START INPUT MATERIAL

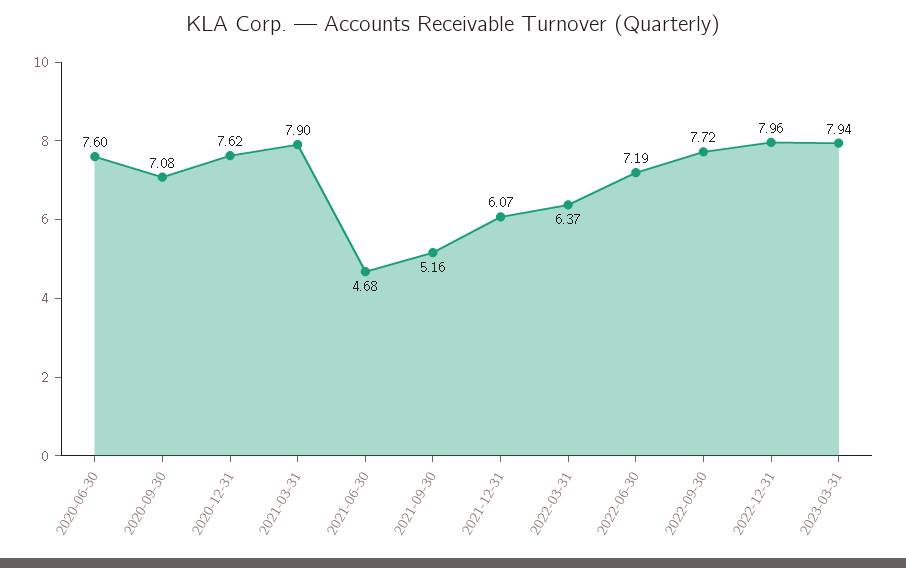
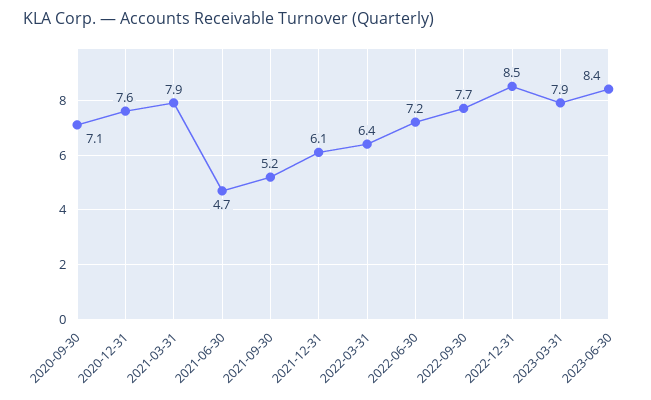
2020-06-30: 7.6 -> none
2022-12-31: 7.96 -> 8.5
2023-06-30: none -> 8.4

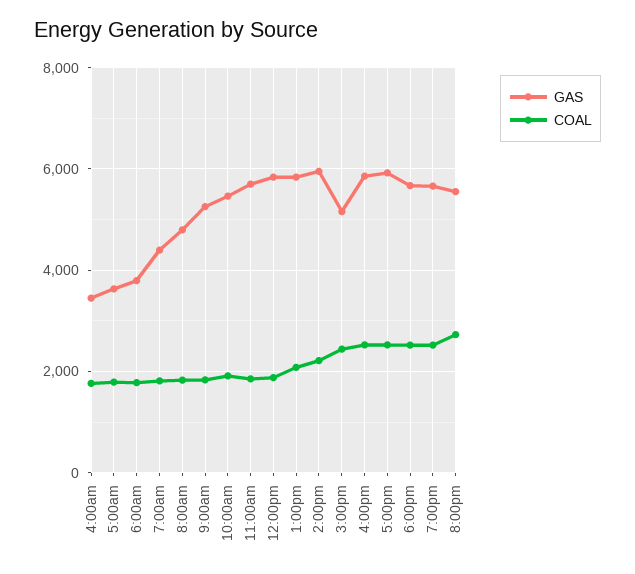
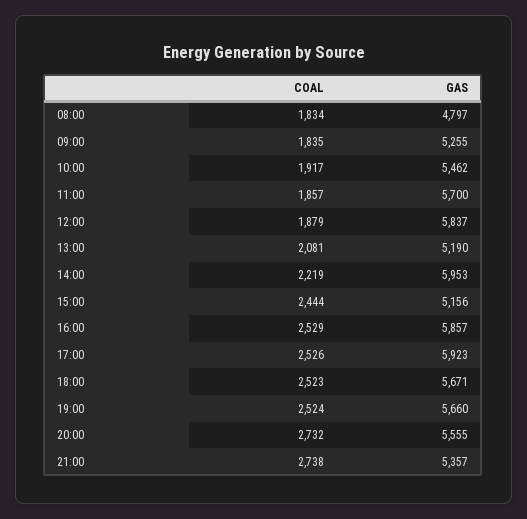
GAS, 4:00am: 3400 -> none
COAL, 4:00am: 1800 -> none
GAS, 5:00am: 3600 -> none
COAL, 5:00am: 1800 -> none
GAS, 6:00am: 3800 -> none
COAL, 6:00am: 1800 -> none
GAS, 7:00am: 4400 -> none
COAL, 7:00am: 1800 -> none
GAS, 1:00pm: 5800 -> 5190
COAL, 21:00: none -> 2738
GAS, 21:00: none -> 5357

END INPUT MATERIAL

ACTIVITY
The line containing "GAS, 4:00am: 3400 -> none" opens the range, and the last line of the entries closes it; copy that range exactly.

SOLUTION FOR THIS PROBLEM
GAS, 4:00am: 3400 -> none
COAL, 4:00am: 1800 -> none
GAS, 5:00am: 3600 -> none
COAL, 5:00am: 1800 -> none
GAS, 6:00am: 3800 -> none
COAL, 6:00am: 1800 -> none
GAS, 7:00am: 4400 -> none
COAL, 7:00am: 1800 -> none
GAS, 1:00pm: 5800 -> 5190
COAL, 21:00: none -> 2738
GAS, 21:00: none -> 5357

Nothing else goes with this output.